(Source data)

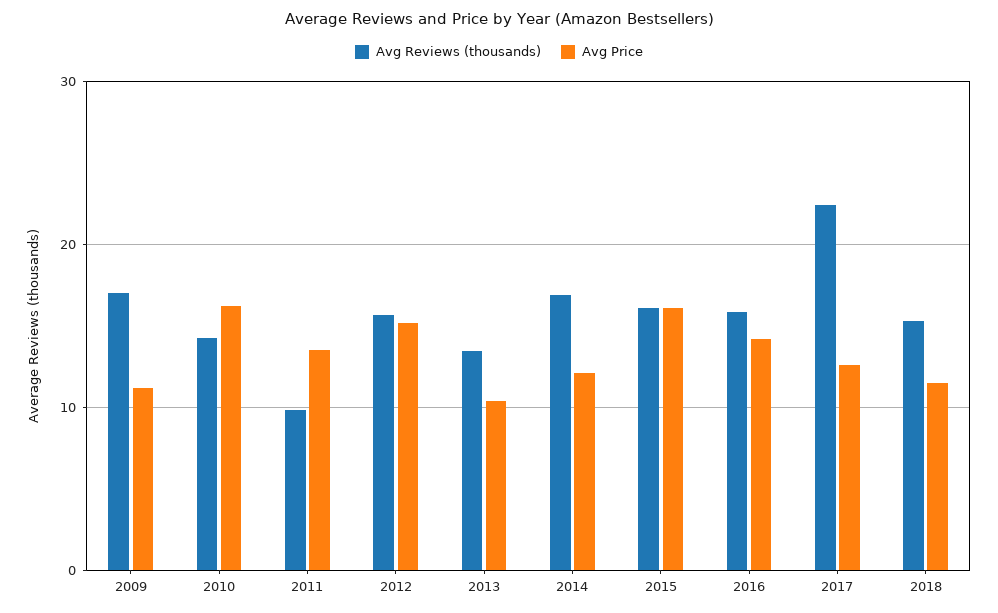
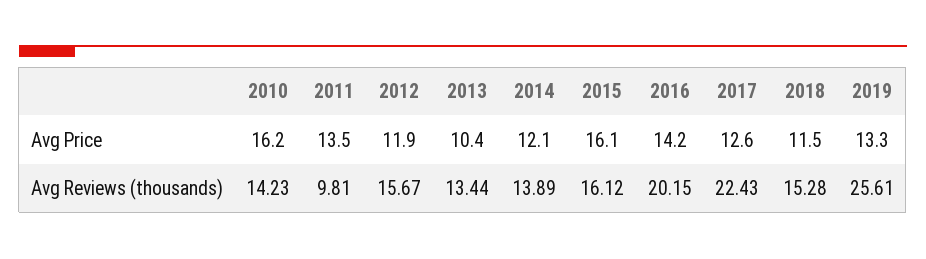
Avg Reviews (thousands), 2009: 17 -> none
Avg Price, 2009: 11 -> none
Avg Price, 2012: 15 -> 11.9
Avg Reviews (thousands), 2014: 17 -> 13.89
Avg Reviews (thousands), 2016: 16 -> 20.15
Avg Price, 2019: none -> 13.3
Avg Reviews (thousands), 2019: none -> 25.61

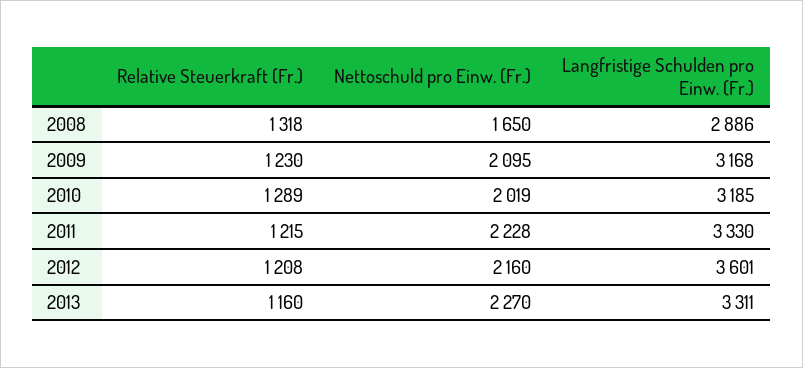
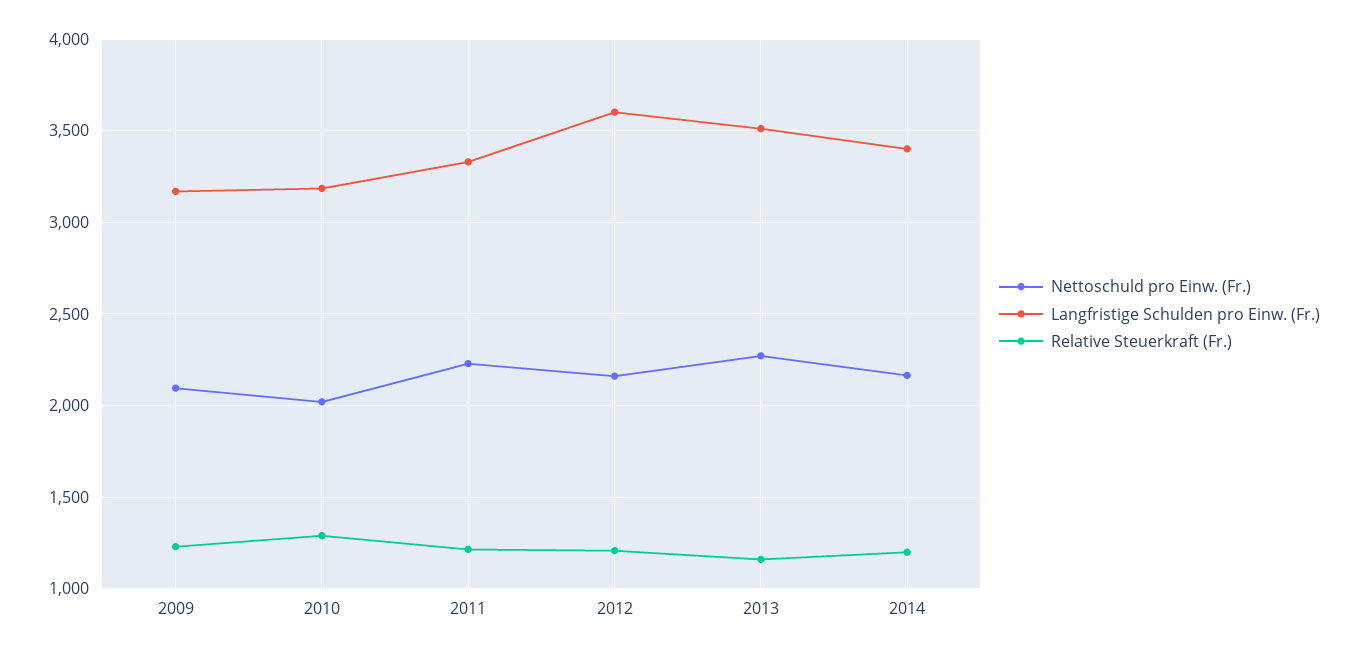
Relative Steuerkraft (Fr.), 2008: 1318 -> none
Nettoschuld pro Einw. (Fr.), 2008: 1650 -> none
Langfristige Schulden pro Einw. (Fr.), 2008: 2886 -> none
Langfristige Schulden pro Einw. (Fr.), 2013: 3311 -> 3500
Nettoschuld pro Einw. (Fr.), 2014: none -> 2150
Langfristige Schulden pro Einw. (Fr.), 2014: none -> 3400
Relative Steuerkraft (Fr.), 2014: none -> 1200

→ **Task to complete**:
Please say how many lines in the entries hold the string "Price". Give only the number.

→ **Answer to this exercise**:
3